The PDP process requires you to reflect on some quite personal issues. With certain subjects and issues you may prefer to retain privacy. A fundamental principle with personal development planning is that it is personal. The ownership is always with you, the student.

If there are particular issues that you feel are too personal for the tutorial process it's important that you still engage with them. You can either exclude them from the semester reviews you discuss with your tutor or present the issues in an abbreviated / safe version.

Alternative approaches to PDP

The materials and resources on this site are designed to support the PDP process. There are many other ways to approach PDP. For example, you may already have effective techniques for reviewing your progress and setting goals - the main element we want to promote is engagement in the process.

Skills for SuccessSkills for Success

One (good) way of doing PDP is to go flat out. The book pictured left - Skills for Success, by Stella Cottrell - is hard to beat.

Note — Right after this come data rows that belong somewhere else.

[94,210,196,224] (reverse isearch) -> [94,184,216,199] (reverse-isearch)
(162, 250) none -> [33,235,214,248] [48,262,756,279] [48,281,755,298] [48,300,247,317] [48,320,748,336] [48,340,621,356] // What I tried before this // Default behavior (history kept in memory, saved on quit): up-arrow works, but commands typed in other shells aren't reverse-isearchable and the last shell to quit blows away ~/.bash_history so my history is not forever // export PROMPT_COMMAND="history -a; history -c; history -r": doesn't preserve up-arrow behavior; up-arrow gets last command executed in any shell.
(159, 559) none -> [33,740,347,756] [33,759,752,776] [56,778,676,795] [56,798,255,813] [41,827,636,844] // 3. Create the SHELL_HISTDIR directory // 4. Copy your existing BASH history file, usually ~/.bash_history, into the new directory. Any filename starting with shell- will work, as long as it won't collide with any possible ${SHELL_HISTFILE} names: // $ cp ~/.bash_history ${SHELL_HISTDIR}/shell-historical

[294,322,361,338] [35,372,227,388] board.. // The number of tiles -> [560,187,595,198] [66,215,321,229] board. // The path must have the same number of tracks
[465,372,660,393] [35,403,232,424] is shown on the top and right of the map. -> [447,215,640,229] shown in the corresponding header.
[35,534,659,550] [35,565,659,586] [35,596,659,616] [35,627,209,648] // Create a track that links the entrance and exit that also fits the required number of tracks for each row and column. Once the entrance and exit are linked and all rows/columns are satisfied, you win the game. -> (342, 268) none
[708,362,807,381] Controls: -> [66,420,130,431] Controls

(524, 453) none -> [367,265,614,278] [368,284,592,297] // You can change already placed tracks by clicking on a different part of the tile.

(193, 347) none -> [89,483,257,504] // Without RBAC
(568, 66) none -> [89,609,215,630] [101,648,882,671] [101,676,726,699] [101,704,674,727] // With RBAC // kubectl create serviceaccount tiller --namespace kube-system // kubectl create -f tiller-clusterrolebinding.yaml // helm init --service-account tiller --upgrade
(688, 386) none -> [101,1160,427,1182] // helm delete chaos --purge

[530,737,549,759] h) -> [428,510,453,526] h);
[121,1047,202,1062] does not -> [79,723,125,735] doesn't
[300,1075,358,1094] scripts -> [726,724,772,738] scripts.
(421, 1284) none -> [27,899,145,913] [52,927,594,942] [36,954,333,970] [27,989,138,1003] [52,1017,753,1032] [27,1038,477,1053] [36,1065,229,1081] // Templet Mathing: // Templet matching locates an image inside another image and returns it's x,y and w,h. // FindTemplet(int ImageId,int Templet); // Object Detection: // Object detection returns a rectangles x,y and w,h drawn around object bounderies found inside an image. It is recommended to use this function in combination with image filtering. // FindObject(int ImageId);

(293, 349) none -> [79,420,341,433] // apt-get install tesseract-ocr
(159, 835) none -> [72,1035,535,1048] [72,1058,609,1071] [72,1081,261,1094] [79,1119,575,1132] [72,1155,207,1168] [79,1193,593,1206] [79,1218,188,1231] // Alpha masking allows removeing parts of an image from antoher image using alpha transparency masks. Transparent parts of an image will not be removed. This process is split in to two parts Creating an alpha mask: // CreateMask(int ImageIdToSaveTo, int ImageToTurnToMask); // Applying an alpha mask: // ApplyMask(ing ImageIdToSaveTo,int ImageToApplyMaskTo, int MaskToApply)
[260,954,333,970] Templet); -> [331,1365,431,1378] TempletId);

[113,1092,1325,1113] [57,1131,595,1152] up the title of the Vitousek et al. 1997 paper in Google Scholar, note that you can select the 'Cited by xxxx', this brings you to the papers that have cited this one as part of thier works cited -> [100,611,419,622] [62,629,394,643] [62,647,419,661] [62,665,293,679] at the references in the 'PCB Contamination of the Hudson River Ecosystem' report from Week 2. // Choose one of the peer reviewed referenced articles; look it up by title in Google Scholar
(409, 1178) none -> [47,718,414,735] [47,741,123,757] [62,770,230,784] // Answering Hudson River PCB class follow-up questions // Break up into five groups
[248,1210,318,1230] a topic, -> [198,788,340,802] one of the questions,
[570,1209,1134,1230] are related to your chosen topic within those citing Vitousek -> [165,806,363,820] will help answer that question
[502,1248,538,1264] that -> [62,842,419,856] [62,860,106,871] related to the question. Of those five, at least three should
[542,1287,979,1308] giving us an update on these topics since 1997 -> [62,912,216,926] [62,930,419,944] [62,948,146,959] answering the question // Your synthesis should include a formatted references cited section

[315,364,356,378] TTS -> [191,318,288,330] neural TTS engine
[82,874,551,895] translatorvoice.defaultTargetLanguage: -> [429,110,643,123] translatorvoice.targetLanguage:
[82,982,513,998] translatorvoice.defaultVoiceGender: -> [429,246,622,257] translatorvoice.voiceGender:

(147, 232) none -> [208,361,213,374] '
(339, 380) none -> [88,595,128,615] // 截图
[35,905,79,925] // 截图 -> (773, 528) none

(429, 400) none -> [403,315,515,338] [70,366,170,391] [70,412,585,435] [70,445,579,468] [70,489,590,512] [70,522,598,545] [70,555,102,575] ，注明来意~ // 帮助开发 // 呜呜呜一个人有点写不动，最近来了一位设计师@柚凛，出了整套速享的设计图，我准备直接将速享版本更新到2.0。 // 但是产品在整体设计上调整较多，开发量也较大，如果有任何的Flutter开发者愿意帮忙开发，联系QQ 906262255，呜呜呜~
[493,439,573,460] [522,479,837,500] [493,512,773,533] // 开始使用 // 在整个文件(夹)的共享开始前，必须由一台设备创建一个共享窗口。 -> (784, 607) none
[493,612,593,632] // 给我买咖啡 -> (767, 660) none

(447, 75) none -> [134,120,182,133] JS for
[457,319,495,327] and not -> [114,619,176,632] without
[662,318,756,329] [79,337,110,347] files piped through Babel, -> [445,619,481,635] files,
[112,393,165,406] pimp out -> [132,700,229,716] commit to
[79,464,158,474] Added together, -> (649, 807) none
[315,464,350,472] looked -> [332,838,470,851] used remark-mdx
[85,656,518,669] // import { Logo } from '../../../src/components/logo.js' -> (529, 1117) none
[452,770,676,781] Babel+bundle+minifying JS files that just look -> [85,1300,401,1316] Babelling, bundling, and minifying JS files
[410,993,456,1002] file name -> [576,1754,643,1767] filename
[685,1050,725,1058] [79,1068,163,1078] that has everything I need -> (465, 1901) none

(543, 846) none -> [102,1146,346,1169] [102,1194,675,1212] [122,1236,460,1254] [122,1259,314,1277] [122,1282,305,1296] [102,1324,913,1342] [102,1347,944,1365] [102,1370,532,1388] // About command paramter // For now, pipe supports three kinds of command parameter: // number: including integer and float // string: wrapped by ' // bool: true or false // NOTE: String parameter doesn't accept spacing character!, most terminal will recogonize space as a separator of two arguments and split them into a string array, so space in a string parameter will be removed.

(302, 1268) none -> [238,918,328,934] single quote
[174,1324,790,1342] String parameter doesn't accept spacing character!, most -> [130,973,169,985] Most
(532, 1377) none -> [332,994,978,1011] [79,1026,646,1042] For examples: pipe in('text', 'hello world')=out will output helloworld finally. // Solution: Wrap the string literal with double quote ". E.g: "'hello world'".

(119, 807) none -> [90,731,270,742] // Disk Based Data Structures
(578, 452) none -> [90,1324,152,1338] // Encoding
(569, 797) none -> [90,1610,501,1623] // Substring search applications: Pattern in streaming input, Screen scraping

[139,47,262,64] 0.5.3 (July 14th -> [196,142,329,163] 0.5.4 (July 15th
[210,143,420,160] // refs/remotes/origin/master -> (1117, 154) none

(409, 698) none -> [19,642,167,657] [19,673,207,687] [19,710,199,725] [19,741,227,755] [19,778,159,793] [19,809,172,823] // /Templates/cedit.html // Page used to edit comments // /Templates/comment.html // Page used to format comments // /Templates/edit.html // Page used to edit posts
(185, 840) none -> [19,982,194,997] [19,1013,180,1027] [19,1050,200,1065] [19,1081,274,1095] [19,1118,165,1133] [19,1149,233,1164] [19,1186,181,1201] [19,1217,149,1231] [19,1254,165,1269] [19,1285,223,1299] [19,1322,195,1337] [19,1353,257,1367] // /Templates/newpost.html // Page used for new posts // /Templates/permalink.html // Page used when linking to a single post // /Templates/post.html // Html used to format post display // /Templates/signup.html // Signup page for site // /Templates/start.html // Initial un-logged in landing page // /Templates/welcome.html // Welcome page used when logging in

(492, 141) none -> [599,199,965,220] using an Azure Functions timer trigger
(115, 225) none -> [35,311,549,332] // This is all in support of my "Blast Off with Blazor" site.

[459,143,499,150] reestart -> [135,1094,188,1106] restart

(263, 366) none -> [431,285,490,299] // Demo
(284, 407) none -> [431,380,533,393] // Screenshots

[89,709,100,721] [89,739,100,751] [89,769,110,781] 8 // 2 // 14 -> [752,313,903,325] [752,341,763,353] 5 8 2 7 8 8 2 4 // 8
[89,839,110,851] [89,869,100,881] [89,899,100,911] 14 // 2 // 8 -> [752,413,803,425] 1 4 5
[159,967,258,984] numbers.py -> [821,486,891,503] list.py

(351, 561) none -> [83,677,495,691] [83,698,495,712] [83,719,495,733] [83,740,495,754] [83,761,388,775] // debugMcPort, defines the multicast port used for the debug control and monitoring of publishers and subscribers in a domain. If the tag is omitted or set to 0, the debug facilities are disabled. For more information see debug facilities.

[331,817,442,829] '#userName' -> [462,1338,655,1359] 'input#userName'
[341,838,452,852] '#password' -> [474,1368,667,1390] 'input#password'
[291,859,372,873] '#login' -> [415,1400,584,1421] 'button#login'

At around £11 from Amazon it constitutes a fine investment. Written for university students it comes with many brilliant exercises and activities.

It's also designed as a work book and is completely self-contained. If you brought this at the start of your course and used it to support your time as a student you would be well rewarded.

Stella Cottrell also has a personal development planning website.

Journal or diary

Another approach is simply to get hold of a suitable note book or sketch book and assign it as your journal. Use it regularly to reflect on progress, problems, observations and goals etc. A little more subtle than the direct approach used with our materials.

If you try this approach and experience the blank canvass effect (no idea where to start) try working from some of the prompts and prods in the semester review, skills review and action plans in the home page essential materials.